Advanced Inference & Serving (101-112)

  1. Multi-Query Attention (MQA): Shares keys/values across heads to cut KV memory and speed decoding with minimal quality loss.
  2. Grouped-Query Attention (GQA): Shares K/V within head groups—quality closer to MHA with MQA-like memory savings; used in modern LLMs.
  3. Sliding-Window Attention (SWA): Limits attention to a moving window, enabling long contexts with linear memory/runtime growth.
  4. PagedAttention (vLLM): Memory manager that pages KV cache blocks to keep GPUs highly utilized and reduce fragmentation.
  5. Continuous Batching: Dynamically merges requests of different lengths to maximize throughput in serving.
  6. Tensor Parallelism: Splits large matrix ops across GPUs (e.g., by columns/rows) to fit and accelerate massive models.
  7. Pipeline Parallelism: Partitions layers across devices and streams micro-batches to keep all stages busy.
  8. FSDP / ZeRO Sharding: Shards parameters, gradients, and optimizer states across workers to train models beyond single-GPU memory.
  9. FP8: 8-bit floating-point formats (e4m3/e5m2) that reduce bandwidth and memory while preserving training quality with calibration.
  10. AWQ: Activation-aware weight quantization that preserves salient channels for accurate 4-bit inference on GPUs.
  11. GPTQ: Post-training quantization method that minimizes layer-wise error for accurate 4-bit weights.
  12. KV Cache Quantization: Compresses past keys/values (e.g., 8-bit/4-bit) to boost throughput and extend context length.

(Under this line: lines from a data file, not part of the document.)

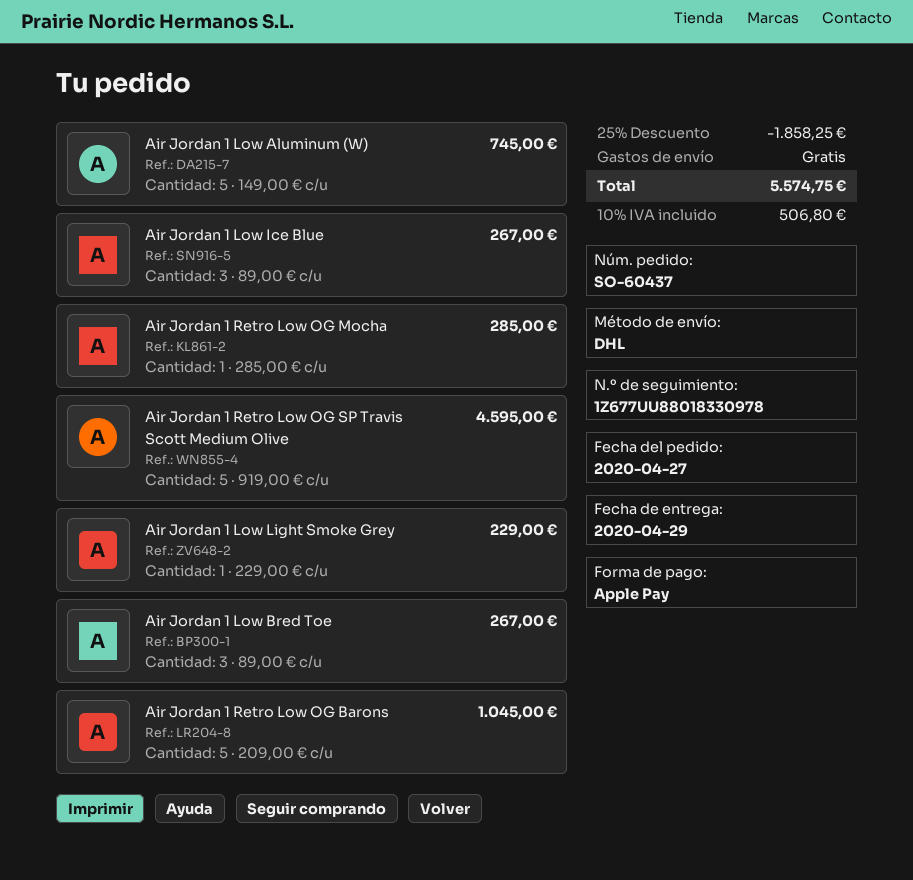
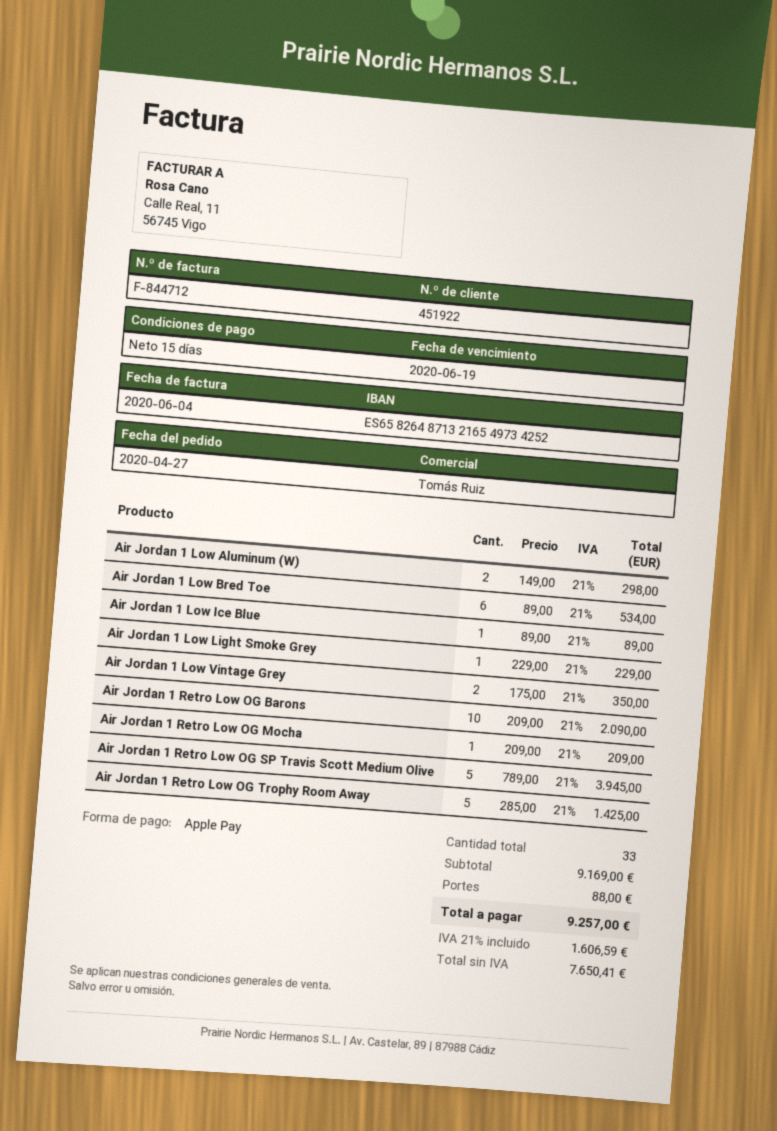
Air Jordan 1 Low Aluminum (W): 5 x 149.00 = 745.00 -> 2 x 149.00 = 298.00
Air Jordan 1 Low Ice Blue: 3 x 89.00 = 267.00 -> 1 x 89.00 = 89.00
Air Jordan 1 Retro Low OG Mocha: 1 x 285.00 = 285.00 -> 1 x 209.00 = 209.00
Air Jordan 1 Retro Low OG SP Travis Scott Medium Olive: 5 x 919.00 = 4595.00 -> 5 x 789.00 = 3945.00
Air Jordan 1 Low Bred Toe: 3 x 89.00 = 267.00 -> 6 x 89.00 = 534.00
Air Jordan 1 Retro Low OG Barons: 5 x 209.00 = 1045.00 -> 10 x 209.00 = 2090.00
Air Jordan 1 Low Vintage Grey: none -> 2 x 175.00 = 350.00
Air Jordan 1 Retro Low OG Trophy Room Away: none -> 5 x 285.00 = 1425.00
discount: 25% = 1858.25 -> none
shipping: 0.00 -> 88.00
tax: 10% = 506.80 -> 21% = 1606.59
total: 5574.75 -> 9257.00

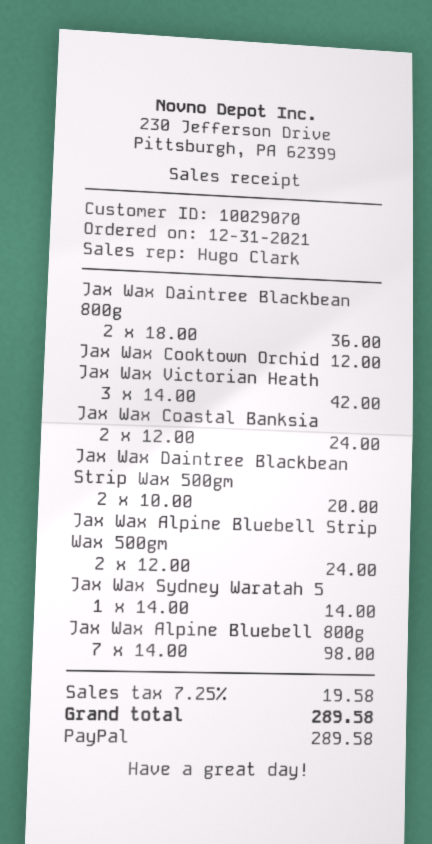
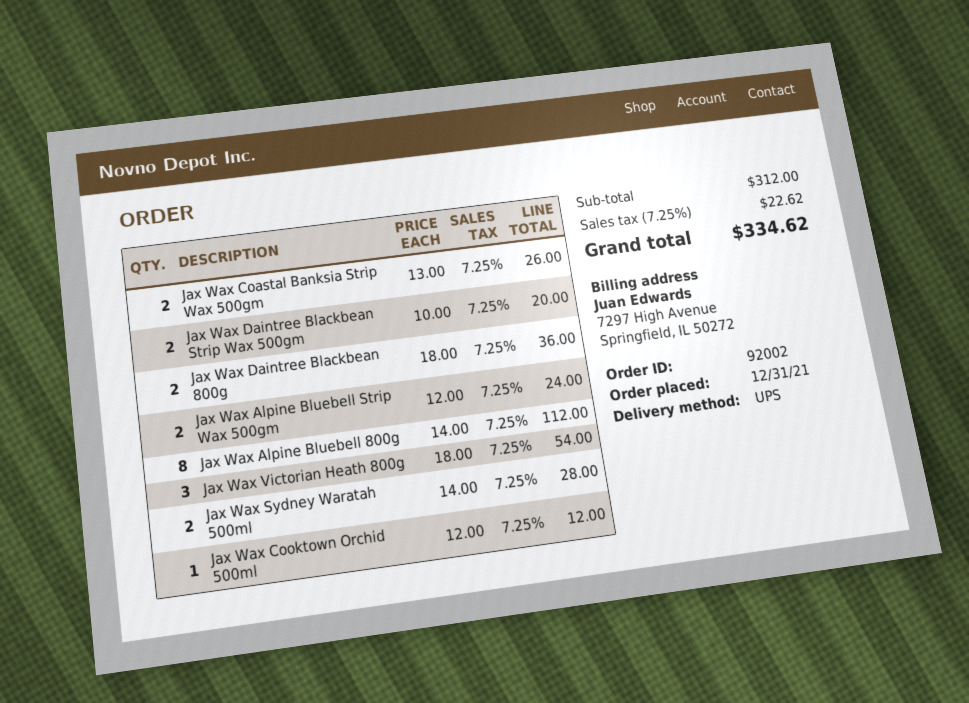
Jax Wax Victorian Heath: 3 x 14.00 = 42.00 -> 3 x 18.00 = 54.00
Jax Wax Coastal Banksia: 2 x 12.00 = 24.00 -> 2 x 13.00 = 26.00
Jax Wax Sydney Waratah 5: 1 x 14.00 = 14.00 -> 2 x 14.00 = 28.00
Jax Wax Alpine Bluebell 800g: 7 x 14.00 = 98.00 -> 8 x 14.00 = 112.00
tax: 7.25% = 19.58 -> 7.25% = 22.62
total: 289.58 -> 334.62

Emerging Techniques & Methods (113-120)

  1. Mamba (SSM): Selective state-space model with linear-time sequence processing and strong long-context performance.
  2. GraphRAG: Builds/uses knowledge graphs with retrieval to ground answers in entities and relations, improving factuality.
  3. HyDE: Generates hypothetical passages from the query, embeds them, then retrieves real documents matching those pseudo-answers.
  4. Self-Consistency: Samples multiple reasoning paths (CoT) and votes—often boosts math and logic accuracy.
  5. Reflexion: Agent loop that critiques its own steps, writes takeaways, and retries to improve results.
  6. ORPO: Odds-ratio preference optimization—single-stage alignment alternative to RLHF with simpler training.
  7. IPO (Implicit Preference Optimization): Preference learning that avoids reward models by matching optimal policies implicitly.
  8. Structured Outputs (JSON/Schema): Constrains generations to schemas for reliable tool calls and API-safe responses.

Tip: Bookmark this page. As stacks evolve—new adapters, longer contexts, faster attention kernels—these fundamentals stay useful no matter which model or provider you pick.